“Opiate Intervention; Reduction in Opioid on “Emotional” Information Processing”
Antinociceptive /an·ti·no·ci·cep·tive/ (an″te-) (an″ti-no″sĭ-sep´tiv) reducing sensitivity to painful stimuli.
The amygdaloid complex is a prominent temporal lobe region that is associated with “emotional” information processing. Studies in the rodent have also recently implicated the amygdala in the processing and modulation of pain sensation, the experience of which involves a considerable emotional component in humans.
New research sought to establish the relevance of the amygdala to pain modulation in humans by investigating the contribution of this region to antinociceptive processes in nonhuman primates. Using magnetic resonance imaging guidance, the amygdaloid complex was lesioned bilaterally in six rhesus monkeys (Macaca mulatta) through microinjection of the neurotoxin ibotenic acid.
This procedure resulted in substantial neuronal cell loss in all nuclear subdivisions of this structure. In awake non-operated control monkeys, systemic administration of the prototypical opioid morphine or the cannabinoid receptor agonist WIN55,212-2 produced dose-dependent anti-nociception on a warm-water tail-withdrawal assay.

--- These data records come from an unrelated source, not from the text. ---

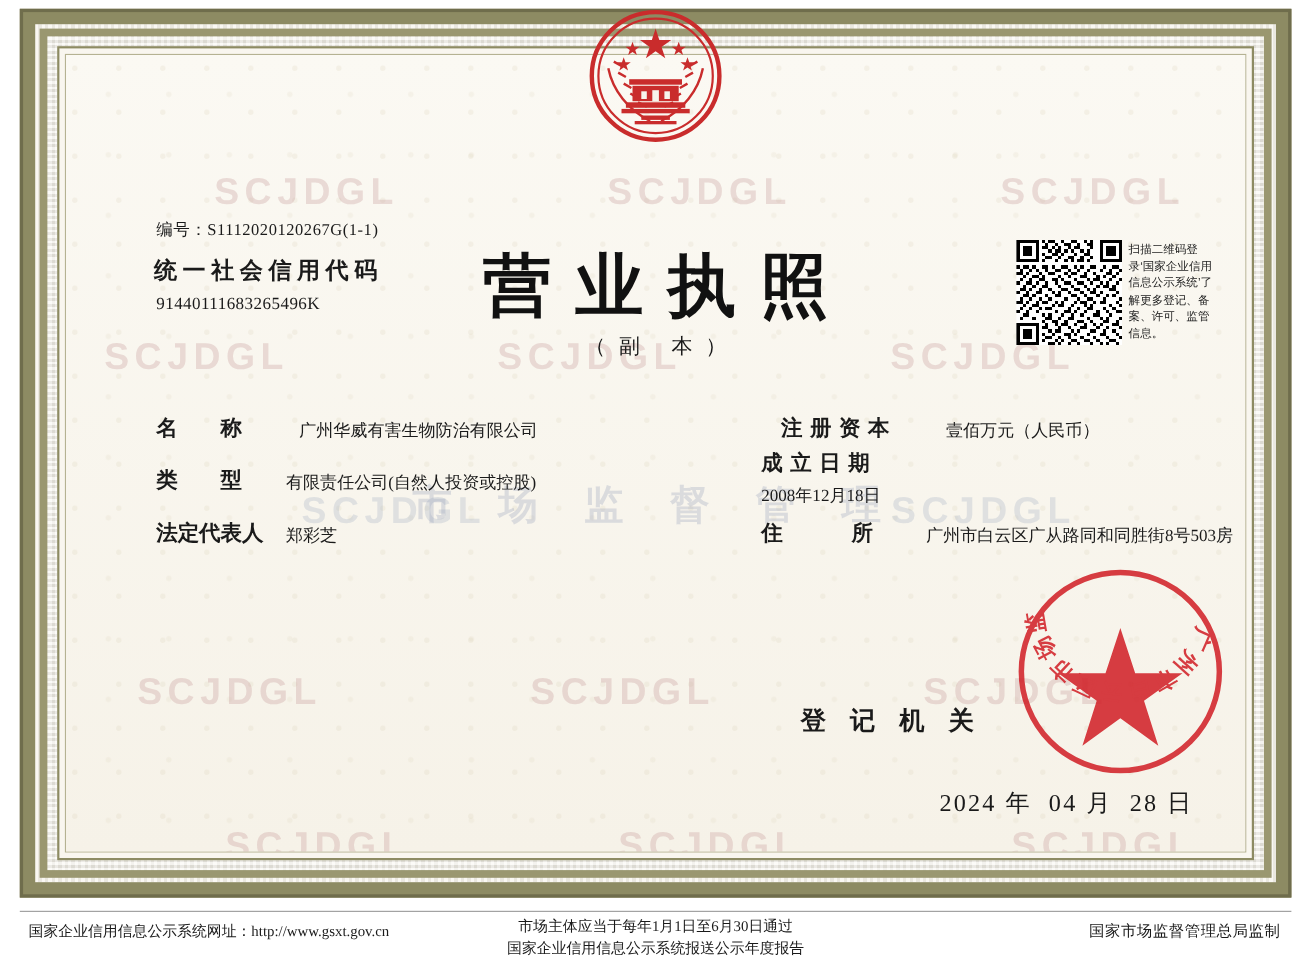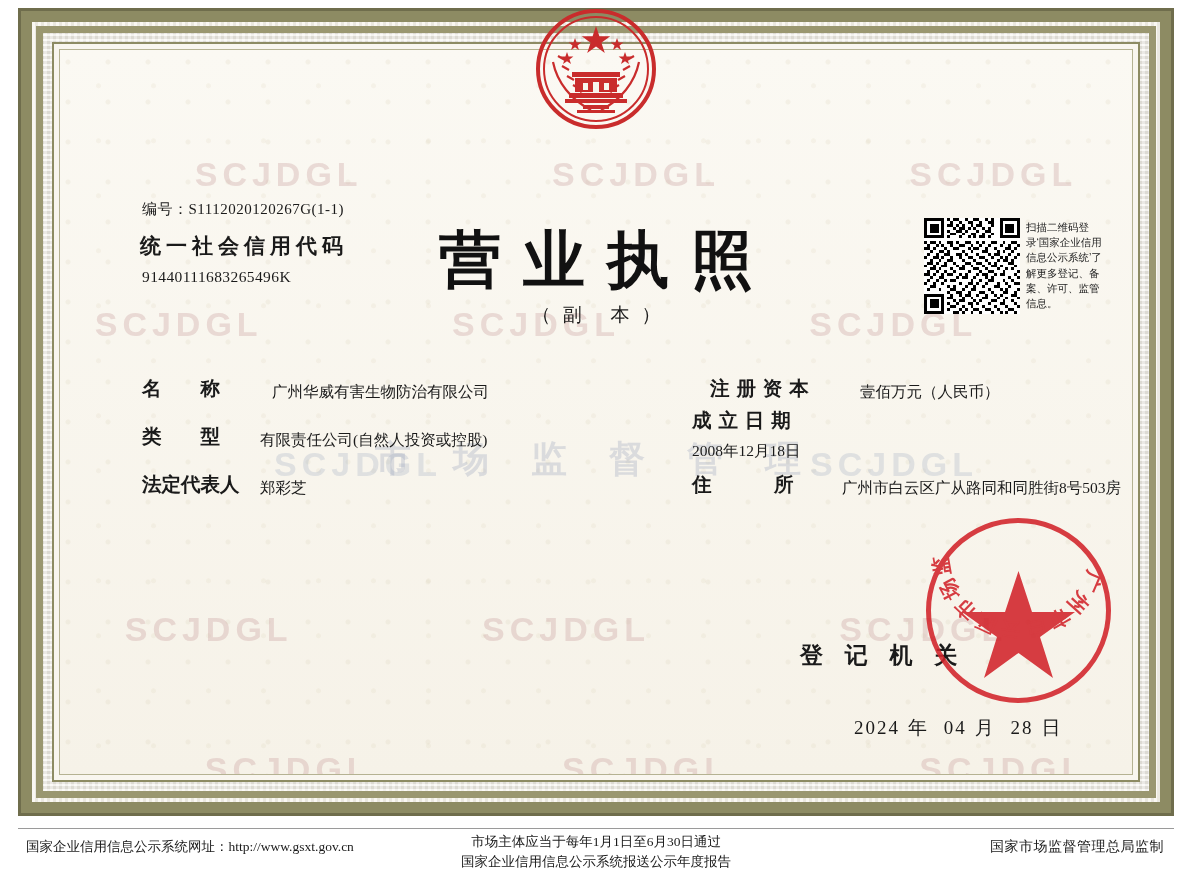--- a/index.html
+++ b/index.html
@@ -227,32 +227,32 @@
   
   #field-capital   { left: 632px; top: 0px; margin-left: 18px;   }
   #field-date      { left: 632px; top: 32px; flex-direction: column;  }
   #field-address   { left: 632px; top: 96px;  }
 
   .rlabel { width: 150px; display: inline-block; }
 
   
   .registry {
     position: absolute;
-    left: 740px;
+    left: 668px;
     top: 590px;
     font-size: 23px;
     font-weight: bold;
     letter-spacing: 8px;
     font-family: "Liberation Serif", serif;
   }
   .issue-date {
     position: absolute;
     left: 790px;
     top: 665px;
-    font-size: 19px;
+    font-size: 22px;
     letter-spacing: 2px;
     font-family: "Liberation Serif", serif;
   }
   .issue-date span { margin: 0 4px; }
 
   .seal {
     position: absolute;
     right: 58px;
     top: 505px;
     width: 195px;

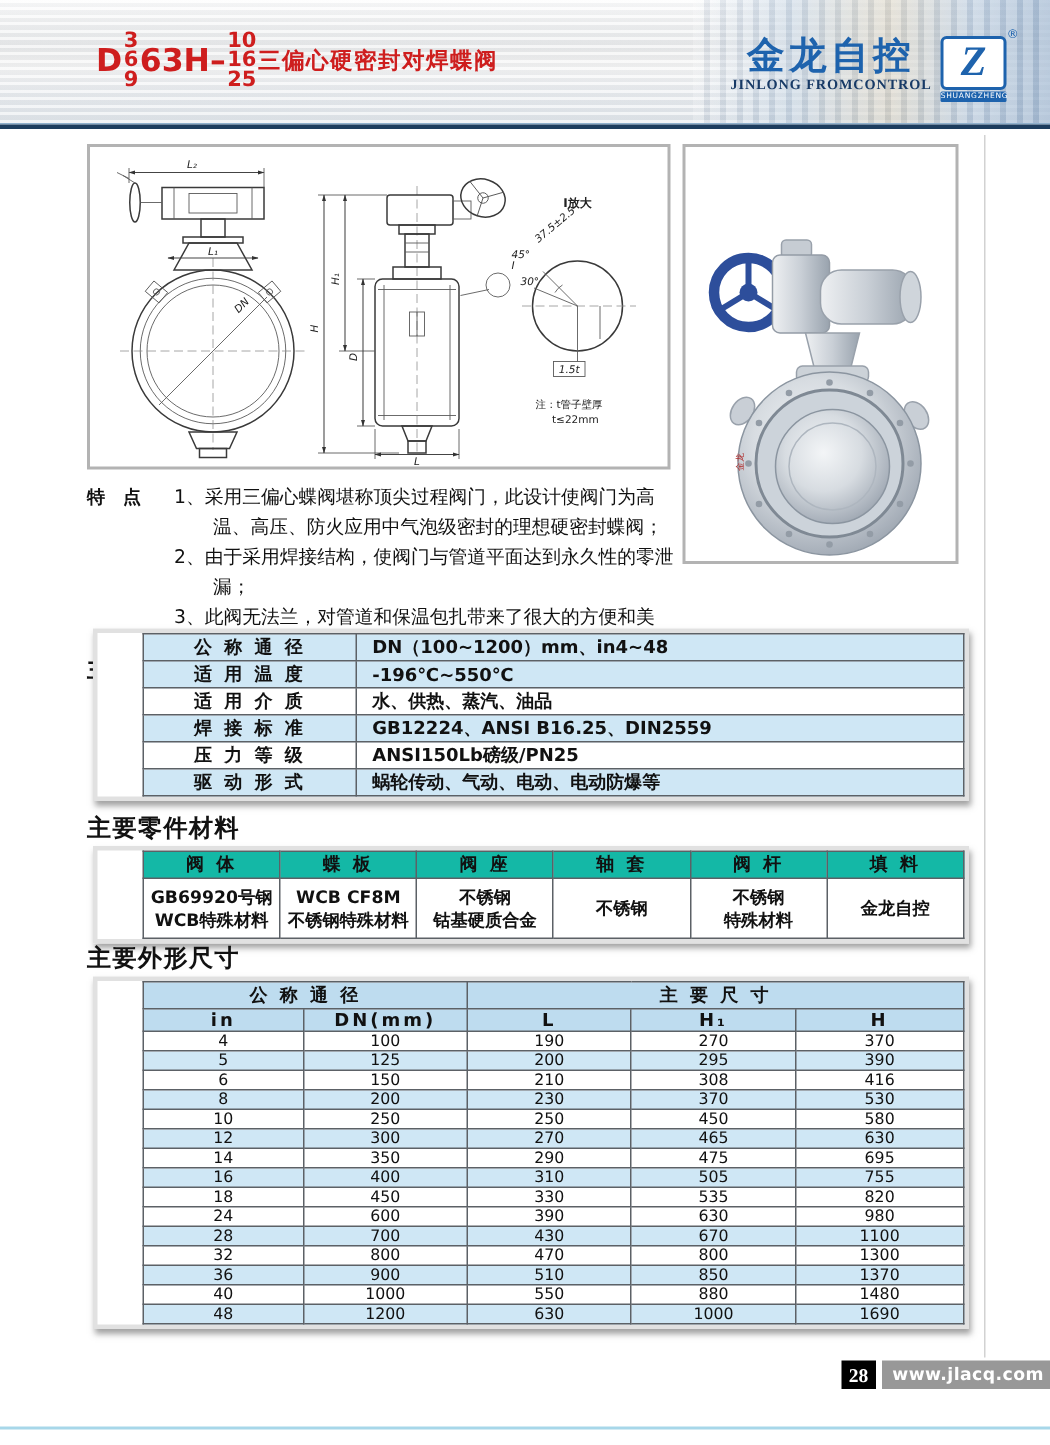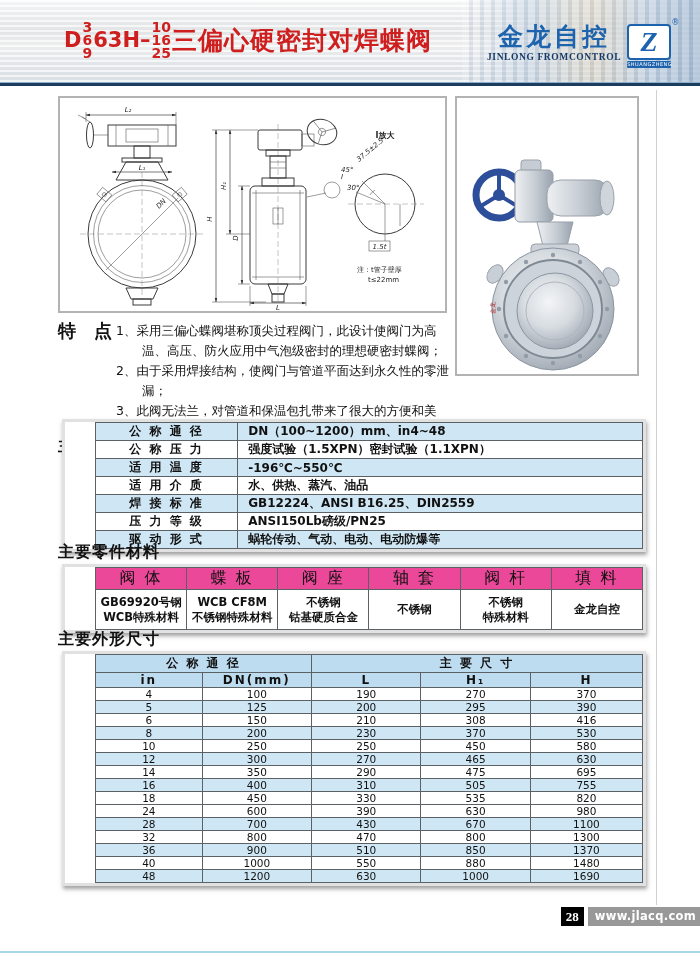--- a/index.html
+++ b/index.html
@@ -14,21 +14,21 @@
       linear-gradient(180deg,#fdfdfd 0%,#f0f1f2 20%,#e9eaeb 38%,#f4f4f4 55%,#e9ecef 74%,#e0e5ea 100%);
   }
   .header-photo { position:absolute; right:0; top:0; width:238px; height:82px;
     background:
       repeating-linear-gradient(90deg, rgba(255,255,255,.22) 0 7px, rgba(90,110,140,.10) 7px 11px),
       linear-gradient(90deg, rgba(220,226,233,0) 0%, rgba(184,203,221,.55) 28%, rgba(206,196,172,.5) 55%, rgba(167,190,214,.6) 78%, rgba(138,167,199,.7) 100%);
   }
   .title-wrap { position:absolute; left:64px; top:21px; display:flex; align-items:center;
     color:#ce1e1e; font-weight:bold; line-height:1; }
   .title-big { font-size:21px; }
-  .title-cn  { font-size:25px; letter-spacing:1px; }
+  .title-cn  { font-size:15px; letter-spacing:1px; }
   .num-stack { display:inline-flex; flex-direction:column; align-items:center;
     font-size:14px; line-height:13px; margin:0 1px; }
   .logo { position:absolute; left:487px; top:24px; display:flex; align-items:flex-start; gap:6px; }
   .logo-text { display:flex; flex-direction:column; align-items:center; }
   .logo-cn { font-size:25px; font-weight:bold; color:#1e63ad; letter-spacing:3px; line-height:26px; }
   .logo-en { font-size:9.5px; font-weight:bold; color:#173a66; letter-spacing:.6px;
     font-family:"Liberation Serif", serif; margin-top:2px; }
   .logo-mark { position:relative; width:48px; }
   .logo-mark-box { width:44px; height:36px; background:#fff; border:2px solid #1e63ad;
     border-radius:4px; display:flex; align-items:center; justify-content:center; }
@@ -41,21 +41,21 @@
   .header-rule-dark  { position:absolute; left:0; top:83px; width:700px; height:3px; background:#1d3d5e; }
 
   
   .panel { position:absolute; background:#fff; border:2px solid #b3b3b3; }
   .panel-drawing { left:58px; top:96px; width:389px; height:217px; }
   .panel-photo   { left:455px; top:96px; width:184px; height:280px; }
   svg text { font-family:"DejaVu Sans", sans-serif; }
 
   
   .features { position:absolute; left:58px; top:321px; width:394px; display:flex; }
-  .features-label { width:58px; font-size:18px; font-weight:bold; line-height:20px; white-space:pre; }
+  .features-label { width:58px; font-size:12px; font-weight:bold; line-height:20px; white-space:pre; }
   .features-items { flex:1; font-size:12.5px; line-height:20px; font-weight:500; }
   .feat-item { padding-left:26px; text-indent:-26px; }
 
   
   .sec-title { position:absolute; left:58px; font-size:16px; font-weight:bold; letter-spacing:1px; }
   .t-params    { top:396px;margin-top:40px; }
   .t-materials { top:542px; }
   .t-dims      { top:629px; }
 
   
@@ -66,21 +66,21 @@
   .f-dims      { top:651px; }
   table { width:100%; border-collapse:collapse; table-layout:fixed; }
   td, th { border:1px solid #5c6166; }
   .blue  { background:#cfe7f5; }
   .white { background:#ffffff; }
 
   .params-tbl td { height:16px; font-size:12px; }
   .p-label { width:26%; text-align:center; font-weight:bold; letter-spacing:2px; }
   .p-value { padding-left:10px; font-weight:bold; }
 
-  .mat-tbl th { height:18px; font-size:16px; font-weight:normal; letter-spacing:2px; background:#ec4899; }
+  .mat-tbl th { height:18px; font-size:12px; font-weight:bold; letter-spacing:2px; background:#14b8a6; }
   .mat-tbl td { height:40px; font-size:11.5px; font-weight:bold; text-align:center; line-height:15px; }
 
   .dims-tbl th { height:14px; font-size:12px; font-weight:bold; letter-spacing:2px; background:#bedcef; }
   .dims-tbl td { height:13px; font-size:10.5px; line-height:12px; text-align:center; font-weight:500; }
 
   
   .footer { position:absolute; top:907px; right:0; display:flex; align-items:center; }
   .page-num { background:#000; color:#fff; font-family:"Liberation Serif", serif;
     font-weight:bold; font-size:13px; line-height:17px; padding:1px 5px; margin-right:4px; }
   .site-bar { background:#989898; color:#fff; font-weight:bold; font-size:11.5px;
@@ -313,24 +313,20 @@
 </div>
 
 <div class="sec-title t-params">主要技术参数</div>
 <div class="tframe f-params">
   <table class="params-tbl">
     <tbody>
         <tr class="blue">
           <td class="p-label">公 称 通 径</td>
           <td class="p-value">DN（100~1200）mm、in4~48</td>
         </tr>
-        <tr class="white">
-          <td class="p-label">公 称 压 力</td>
-          <td class="p-value">强度试验（1.5XPN）密封试验（1.1XPN）</td>
-        </tr>
         <tr class="blue">
           <td class="p-label">适 用 温 度</td>
           <td class="p-value">-196℃~550℃</td>
         </tr>
         <tr class="white">
           <td class="p-label">适 用 介 质</td>
           <td class="p-value">水、供热、蒸汽、油品</td>
         </tr>
         <tr class="blue">
           <td class="p-label">焊 接 标 准</td>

The anti-nociceptive effects of each drug were reversible with an appropriate antagonist. In monkeys with bilateral amygdala lesions, however, the anti-nociceptive effects of each drug were significantly reduced. These results constitute the first causal data demonstrating the necessity of neurons in a specific brain region for the full expression of opioid- and cannabinoid-induced anti-nociception in the primate.
Because our amygdala lesioned monkeys exhibited both a reduction in antinociception and a reduction in behavioral indices of fear (Emery et al., 2001), the possibility should be considered that, in the primate, “anti-nociceptive circuitry” and “fear circuitry” overlap at the level of the amygdala.
This possibility is very important in correlation with research that indicates that heroin and opiates my increase pain sensitivity.